Lettre militante

Je m’appelle Béatrice Stambul, je suis psychiatre, présidente du Bus 31/32, présidente d’ASUD, militante de la Réduction Des Risques depuis 1994.
Si je suis connue dans le milieu, c’est sans doute pour ce que j’ai fait, mais aussi parce que je suis médecin et que les tutelles trouvent probablement rassurant que la Réduction Des Risques ne soit pas que l’affaire des usagers.
On me pense plus modérée, plus raisonnable. Quand j’ai commencé le Bus à Marseille en 1994, que j’allais dans les rues, dans les cités, que je distribuais du matériel, mes collègues disaient que j’allais m’encanailler dans le caniveau, que j’étais hors la loi (je disais non, je suis avant la loi). On a gagné, on a arrêté en France l’épidémie de SIDA chez les usagers de drogues à la fin du XXème siècle, et peu à peu tout le monde s’est proclamé Réduction Des Risques. La loi de ce pays a adopté la RDR comme politique officielle, et de voyous nous sommes devenus acteurs institutionnels.
Je rencontre des gens qui nous ont attaqués, contredits et qui aujourd’hui ont « inventé » la RDR, alors qu’ils ne savent même pas de quel côté on tient une seringue. J’assiste, amusée, à des colloques où des professionnels nous expliquent la RDR comme une technique annexe à l’addictologie, un dispositif accessoire qui ne remet pas en cause la finalité ultime qui est l’abstinence. J’entends des spécialistes motivés à l’aller vers, la proximité, mais qui ne voient pas l’intérêt du rôle des pairs, ni la plus value de les inclure dans l’éducation ou l’accompagnement des usagers.

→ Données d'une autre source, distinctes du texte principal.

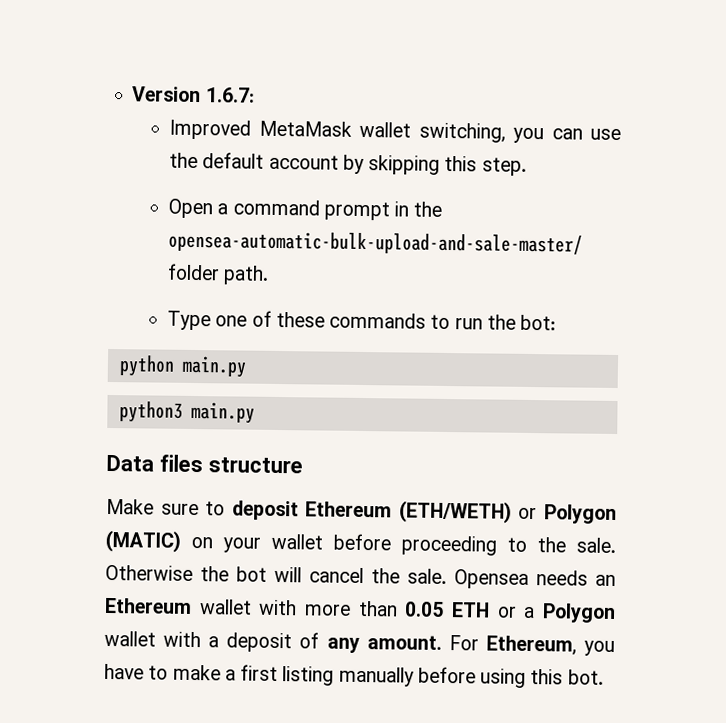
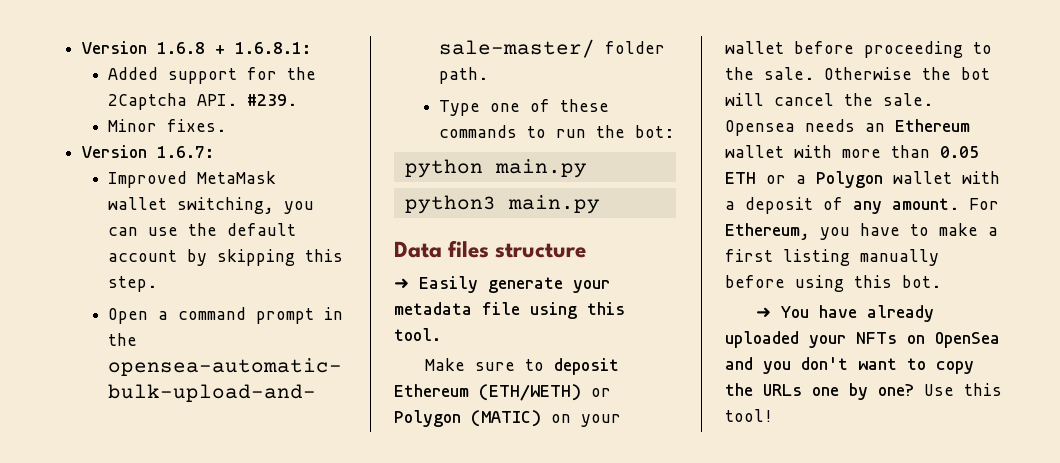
[132,86,202,103] Version -> [82,41,312,54] [108,67,317,84] [108,93,298,110] [108,119,227,132] [82,145,148,158] Version 1.6.8 + 1.6.8.1: // Added support for the 2Captcha API. #239. // Minor fixes. // Version
(303, 465) none -> [394,276,610,293] [394,302,625,319] [394,328,441,341] // ➜ Easily generate your metadata file using this tool.
(604, 677) none -> [755,305,934,322] [725,331,1000,348] [725,357,974,374] [725,383,1002,400] [725,409,773,422] // ➜ You have already uploaded your NFTs on OpenSea and you don't want to copy the URLs one by one? Use this tool!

La politique de RDR devient souvent un fourre tout récupéré par les spécialistes du sanitaire et du social. Les traitements de substitution sont fréquemment prescrits et délivrés dans des conditions contraignantes, sous condition, tenant les usagers sous emprise, à l’issue d’inclusions longues et peu respectueuses des besoins et des souhaits de ceux pour lesquels ces médicaments sont une nécessité.
Plus que jamais, il est nécessaire de promouvoir et de pratiquer la RDR dans ce qu’elle est fondamentalement : à la croisée de la Santé Publique et des droits humains, une politique humaniste, pragmatique, sans jugement ni stigmatisation, qui met l’usager au centre du dispositif en le rendant acteur de sa propre santé. Allier le savoir des professionnels de diplôme et l’expertise des personnes concernées, construire des outils sans cesse innovants qui suivent les tendances innovantes, les nouvelles
pratiques, combattre les discriminations et changer les lois qui criminalisent et excluent ceux qui consomment.
Si nous pouvons nous réjouir des avancées que nous avons suscitées, le combat pour une vraie citoyenneté des usagers de substances doit continuer.